PEUT-ON, COMME le quotidien britannique « The Independent », qualifier l’étude de « tournant historique » dans la maladie d’Alzheimer ? La presse anglo-saxonne dans son ensemble a réservé un accueil particulièrement enthousiaste pour les travaux scientifiques dirigés par Giovanna Mallucci à Leicester et publiés dans « Science Translational Medicine ». Si l’équipe britannique avec le soutien des laboratoires GSK a identifié une nouvelle voie prometteuse dans les maladies neurodégénératives, les journalistes outre-Manche ont sans doute fait preuve d’un emballement médiatique envers leurs compatriotes.
« Les résultats de cette étude sont très intéressants, estime Stéphane Haïk, directeur de recherche à l’INSERM Maladie d’Alzheimer-Maladies à prions de l’Institut du Cerveau et de la Moelle Épinière (ICM) et du centre national de référence des prions. C’est une toute nouvelle piste thérapeutique dans les maladies neurologiques conformationnelles des protéines, et en cela, les travaux méritent d’être salués. Il n’existe aucun traitement convaincant à l’heure actuelle. Mais les résultats obtenus sur ce modèle murin expérimental de tremblante sont très loin d’une quelconque application dans les maladies à prions, et le sont encore moins dans la maladie d’Alzheimer ».
L’équipe britannique ouvre la voie des inhibiteurs de PERK dans les maladies conformationnelles des protéines, une branche de la réponse UPR (pour unfolded protein response en anglais). « La maladie à prions est le paradigme des maladies neurodégénératives avec mauvaise conformation des protéines », explique le chercheur spécialiste de la maladie à prions. Au cours de la maladie d’Alzheimer, de la maladie de Parkinson, de la sclérose latérale amyotrophique et de la maladie à prions, sont mis en jeu les mêmes mécanismes de mauvaise conformation des protéines avec formation d’agrégats. Se déclenche alors la réponse UPR, une réponse de stress au sein du réticulum endoplasmique, qui entraîne une baisse d’expression des protéines nécessaires au bon fonctionnement du neurone.

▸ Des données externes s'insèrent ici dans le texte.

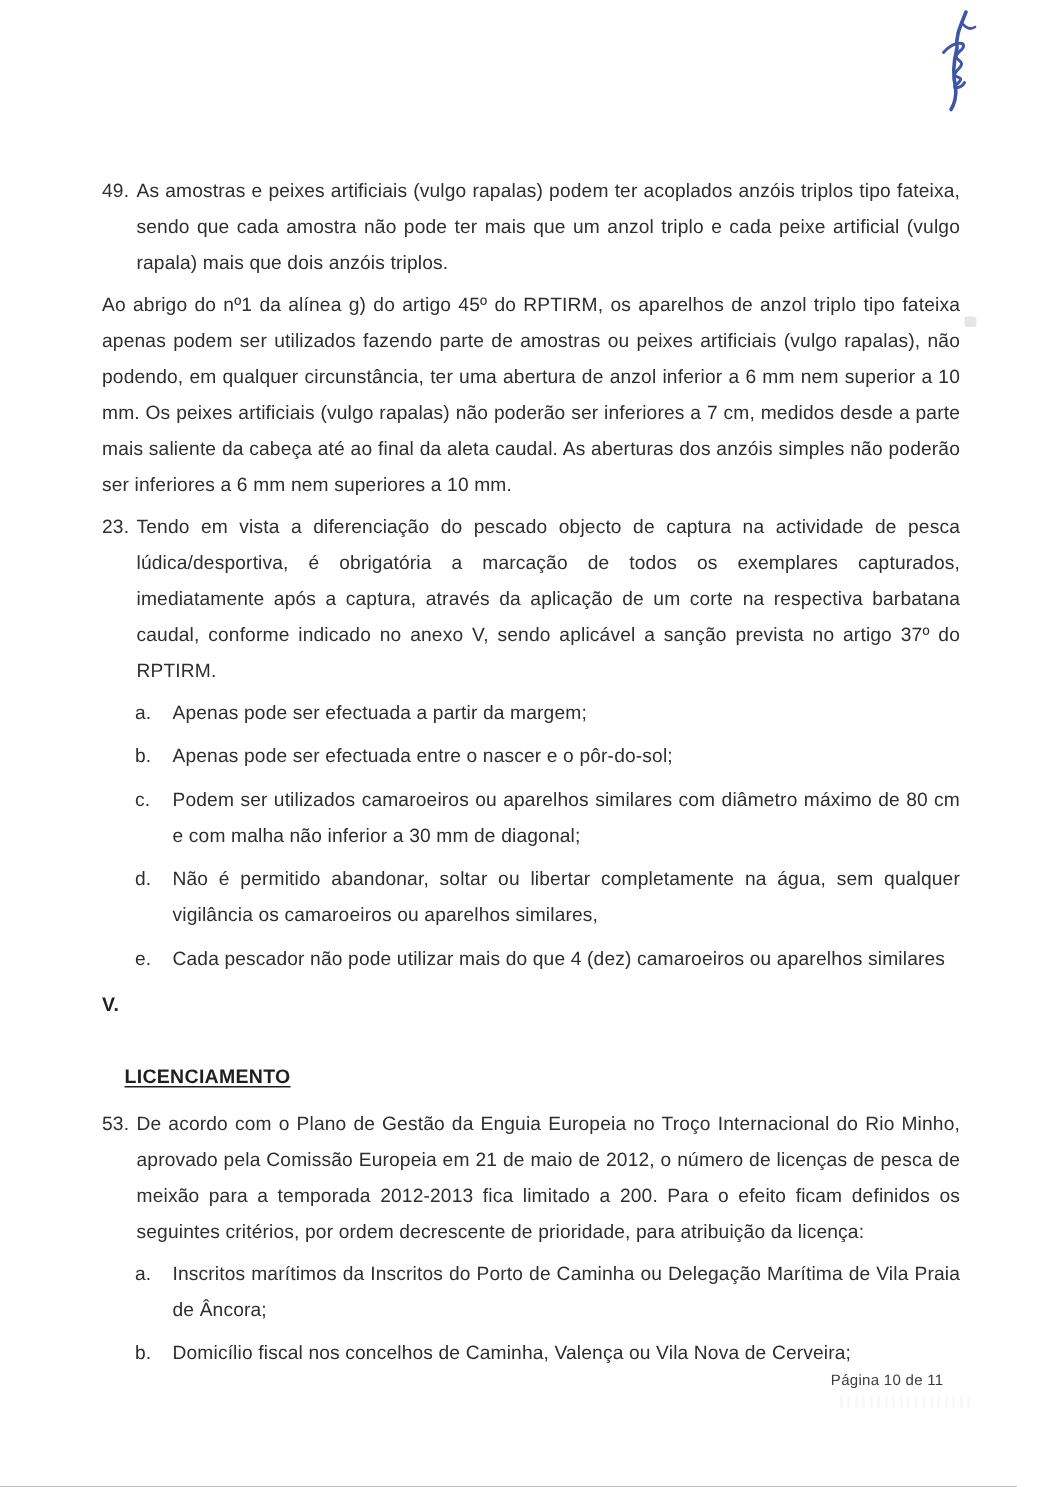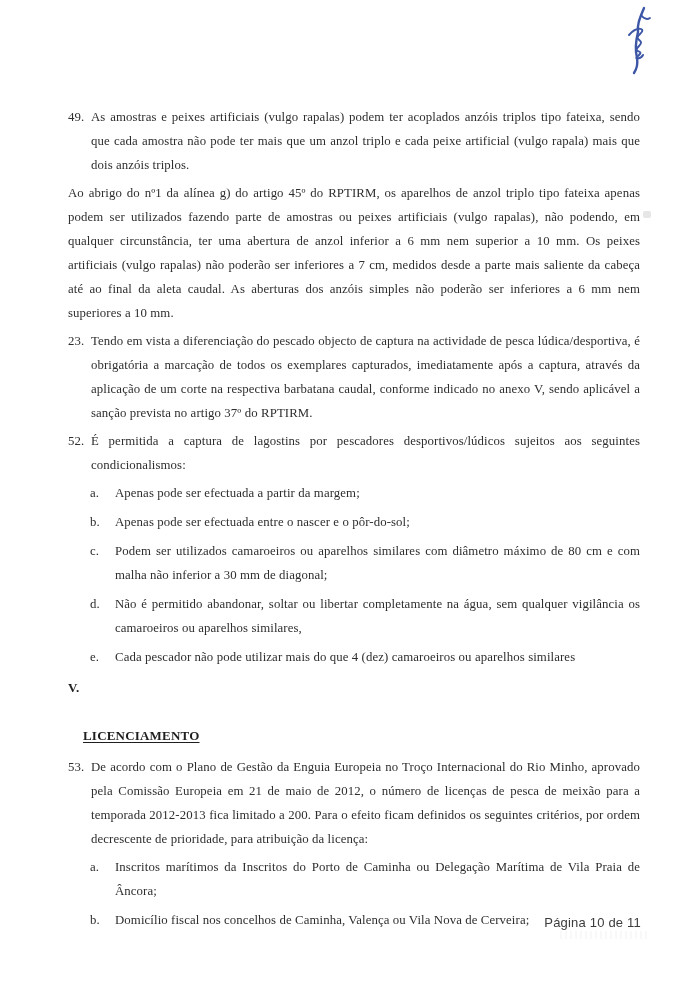--- a/index.html
+++ b/index.html
@@ -36,12 +36,11 @@
   .content {
     position: absolute;
     left: 68px;
-    top: 105px;
+    top: 115px;
     width: 572px;
     font-size: 12.8px;
     line-height: 24px;
     letter-spacing: 0.1px;
-    font-family: Liberation Serif, serif;
   }
   .item { display: flex; margin-bottom: 4px; }
   .item .num { flex: 0 0 23px; }

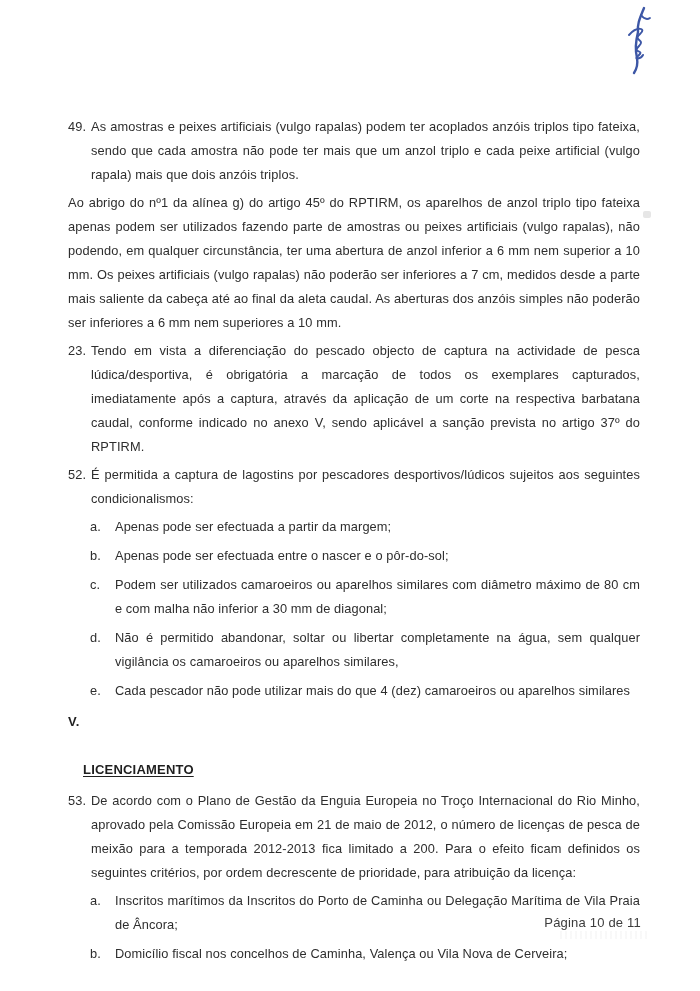--- a/index.html
+++ b/index.html
@@ -102,10 +102,6 @@
       <span class="txt">Tendo em vista a diferenciação do pescado objecto de captura na actividade de pesca lúdica/desportiva, é obrigatória a marcação de todos os exemplares capturados, imediatamente após a captura, através da aplicação de um corte na respectiva barbatana caudal, conforme indicado no anexo V, sendo aplicável a sanção prevista no artigo 37º do RPTIRM.</span>
     </div>
 
-    <div class="item">
-      <span class="num">52.</span>
-      <span class="txt">É permitida a captura de lagostins por pescadores desportivos/lúdicos sujeitos aos seguintes condicionalismos:</span>
-    </div>
 
     <div class="subs">
       <div class="sub">

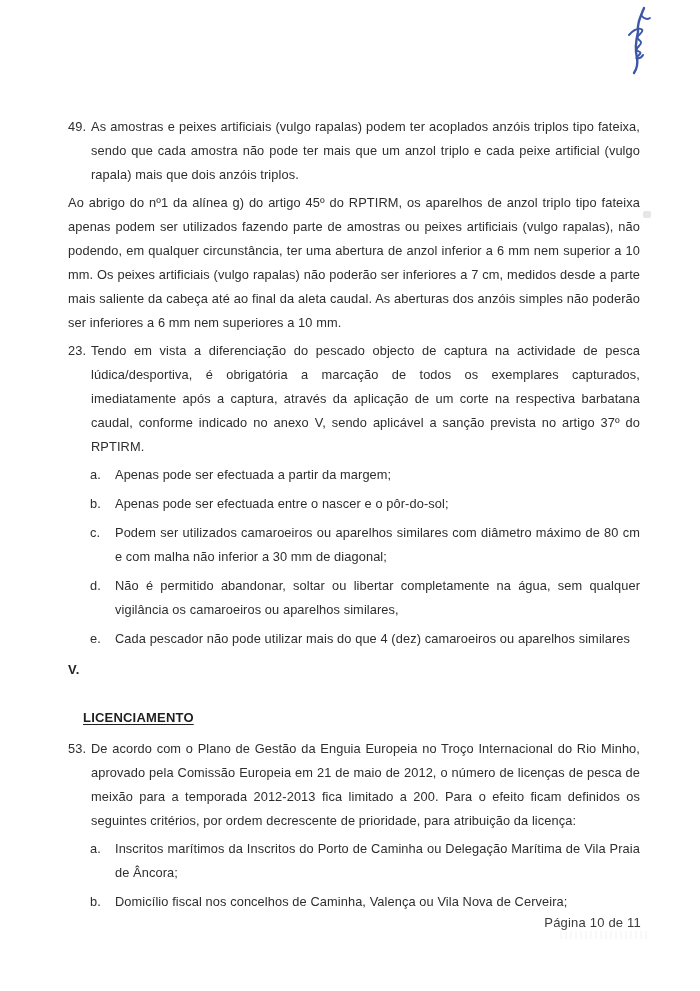--- a/index.html
+++ b/index.html
@@ -66,8 +66,8 @@
   .footer {
     position: absolute;
     top: 915px;
-    right: 59px;
-    font-size: 13px;
+    right: 71px;
+    font-size: 10px;
     color: #3c3c3c;
     letter-spacing: 0.2px;
   }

Un modèle expérimental imparfait.
L’administration du composé par voie orale s’est révélée très prometteuse chez la souris. Après avoir montré que la molécule a une bonne pénétrance cérébrale et inhibe la réponse UPR, les chercheurs ont eu la satisfaction de constater qu’elle ralentissait l’apparition des symptômes cliniques comportementaux et des lésions cérébrales à différents stades de la maladie. « Mais c’est très loin d’être suffisant pour conclure à l’efficacité de la molécule dans la maladie d’Alzheimer, commente Luc Bouée, neurobiologiste directeur de recherche INSERM à Lille. La caféine dans l’eau de boisson a aussi donné de bons résultats dans un modèle murin d’Alzheimer ». Rien de renversant donc à disposer d’un candidat oral au stade préclinique.

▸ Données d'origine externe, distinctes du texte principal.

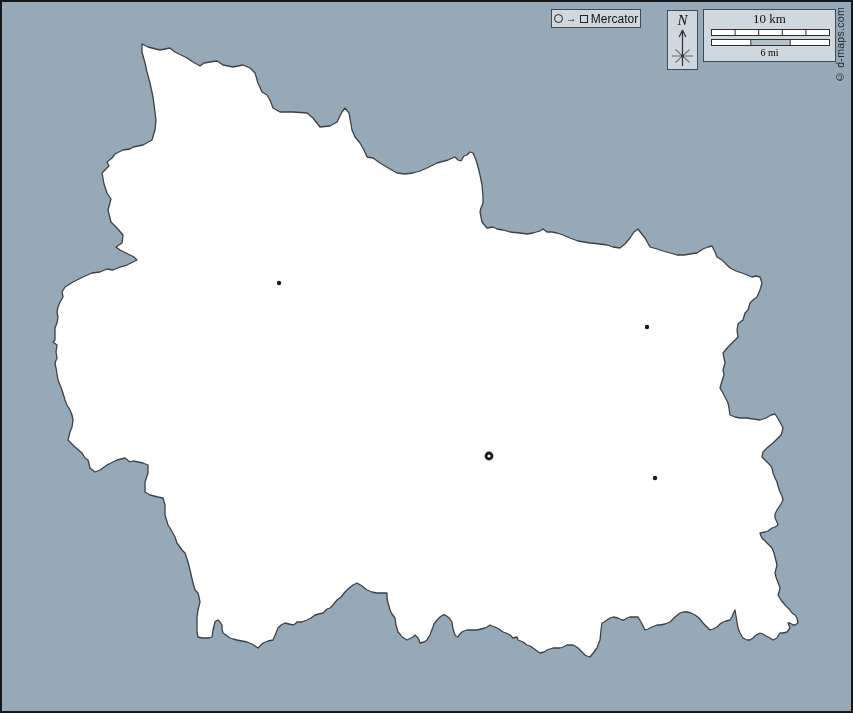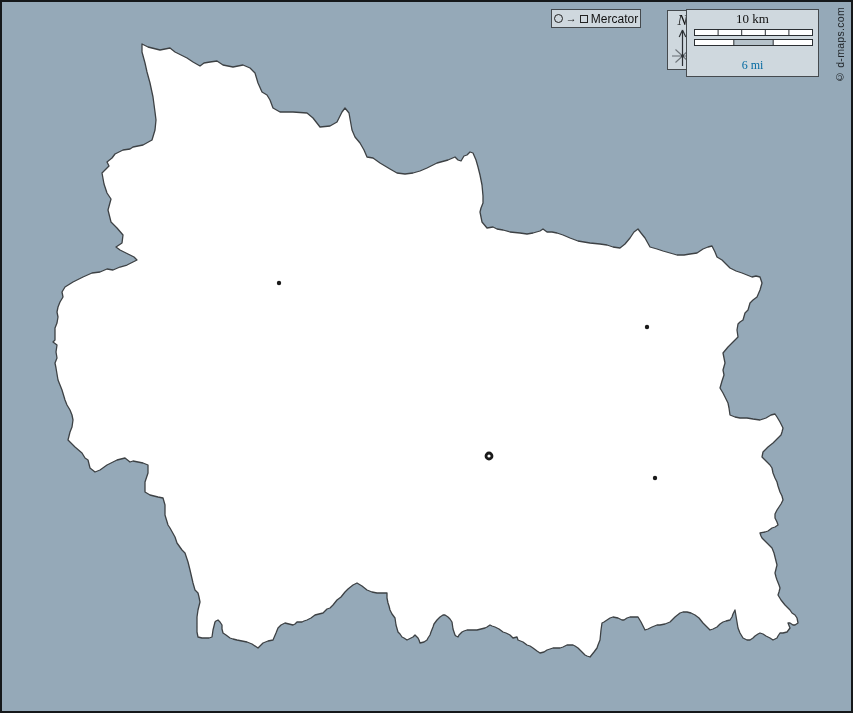--- a/index.html
+++ b/index.html
@@ -35,7 +35,7 @@
     font-family:"Liberation Serif", serif;font-style:italic;font-size:15px;color:#111;
   }
   .compass-art{position:absolute;left:0;bottom:1px;}
-  .scale-panel{left:686px;top:9px;width:133px;height:68px;}
+  .scale-panel{left:703px;top:9px;width:133px;height:53px;}
   .scale-top-label{
     position:absolute;top:1px;left:0;width:100%;text-align:center;
     font-family:"Liberation Serif", serif;font-size:13px;color:#111;

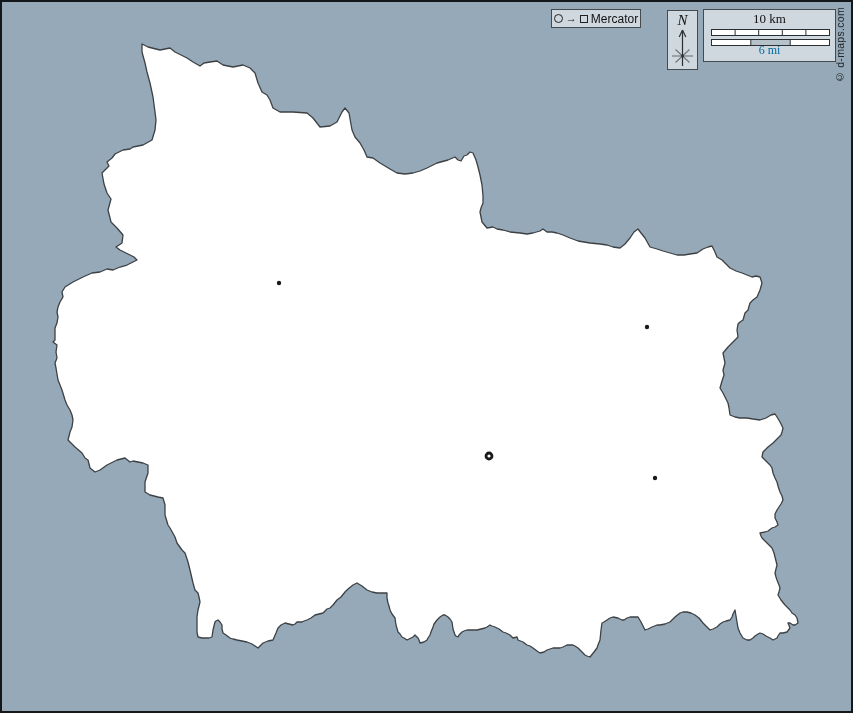--- a/index.html
+++ b/index.html
@@ -43,7 +43,7 @@
   .scale-bars{position:absolute;left:0;top:19px;}
   .scale-bottom-label{
     position:absolute;bottom:3px;left:0;width:100%;text-align:center;
-    font-family:"Liberation Serif", serif;font-size:12px;color:#0369a1;
+    font-family:"Liberation Serif", serif;font-size:10px;color:#000000;
   }
   .copyright{
     position:absolute;top:7px;left:834px;z-index:20;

Des effets secondaires gênants.
Pour Stéphane Haïk, les limites de l’étude sont de deux ordres. Tout d’abord, le modèle expérimental choisi est très éloigné de la pathologie humaine. « Il s’agit d’un modèle de maladie à prions très particulier. Ce sont des souris transgéniques surexprimant une protéine mal conformée peu fréquente. D’une part, les effets cellulaires peuvent être différents du fait de ce repliement atypique et la surexpression, qui n’existe pas chez l’homme, peut changer la donne ». L’autre limite concerne la toxicité, puisque de nombreux effets secondaires ont été rapportés chez les animaux, perte de poids et diabète. D’autres composés pourraient être mieux tolérés.

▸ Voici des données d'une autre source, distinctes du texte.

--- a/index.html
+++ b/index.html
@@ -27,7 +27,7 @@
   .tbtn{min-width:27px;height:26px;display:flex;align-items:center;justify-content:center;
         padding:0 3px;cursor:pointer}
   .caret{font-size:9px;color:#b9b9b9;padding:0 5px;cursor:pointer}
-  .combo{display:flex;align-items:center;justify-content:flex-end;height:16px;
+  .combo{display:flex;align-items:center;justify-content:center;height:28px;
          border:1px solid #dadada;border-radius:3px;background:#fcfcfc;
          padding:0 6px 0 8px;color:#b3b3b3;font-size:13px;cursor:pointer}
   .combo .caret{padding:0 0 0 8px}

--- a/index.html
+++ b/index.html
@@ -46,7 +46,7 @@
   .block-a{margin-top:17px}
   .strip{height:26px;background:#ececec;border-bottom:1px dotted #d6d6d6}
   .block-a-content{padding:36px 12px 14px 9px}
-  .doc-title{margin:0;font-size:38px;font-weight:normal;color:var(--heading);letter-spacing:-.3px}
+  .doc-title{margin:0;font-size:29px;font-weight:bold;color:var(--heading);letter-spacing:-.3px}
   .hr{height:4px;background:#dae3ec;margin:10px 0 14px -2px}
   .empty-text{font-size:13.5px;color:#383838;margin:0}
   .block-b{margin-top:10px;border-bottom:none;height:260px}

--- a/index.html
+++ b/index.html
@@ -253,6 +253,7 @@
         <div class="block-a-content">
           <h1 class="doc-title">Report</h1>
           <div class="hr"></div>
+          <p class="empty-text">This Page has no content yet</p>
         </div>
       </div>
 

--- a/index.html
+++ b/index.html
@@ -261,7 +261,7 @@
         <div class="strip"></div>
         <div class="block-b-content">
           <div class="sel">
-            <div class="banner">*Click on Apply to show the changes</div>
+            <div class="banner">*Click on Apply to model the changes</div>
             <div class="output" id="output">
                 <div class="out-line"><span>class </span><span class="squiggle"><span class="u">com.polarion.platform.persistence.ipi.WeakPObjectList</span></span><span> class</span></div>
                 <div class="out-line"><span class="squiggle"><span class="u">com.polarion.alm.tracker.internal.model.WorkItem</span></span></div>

« La question centrale reste l’évaluation de l’efficacité, insiste Stéphane Haïk. Plusieurs points restent en suspens. Les effets persistent-ils dans le temps ? On ne dispose d’aucune donnée sur le moyen terme, compte-tenu de l’arrêt prématuré pour effets secondaires. De plus, compte-tenu de la complexité de la maladie, il y a fort à parier qu’il faille jouer à plusieurs niveaux, sur les conséquences de la réplication mais aussi sur le mécanisme princeps. Dans un premier temps, il faut multiplier les modèles expérimentaux. En dépit de mécanismes communs, il est impossible de transposer les résultats obtenus dans un modèle transgénique de maladie à prions à un autre, et encore moins à la maladie d’Alzheimer. Il faut en apporter la preuve expérimentale. Dernier point, il n’existe pas de modèle parfait animal de la maladie d’Alzheimer, le passage à l’homme reste le moment de vérité ».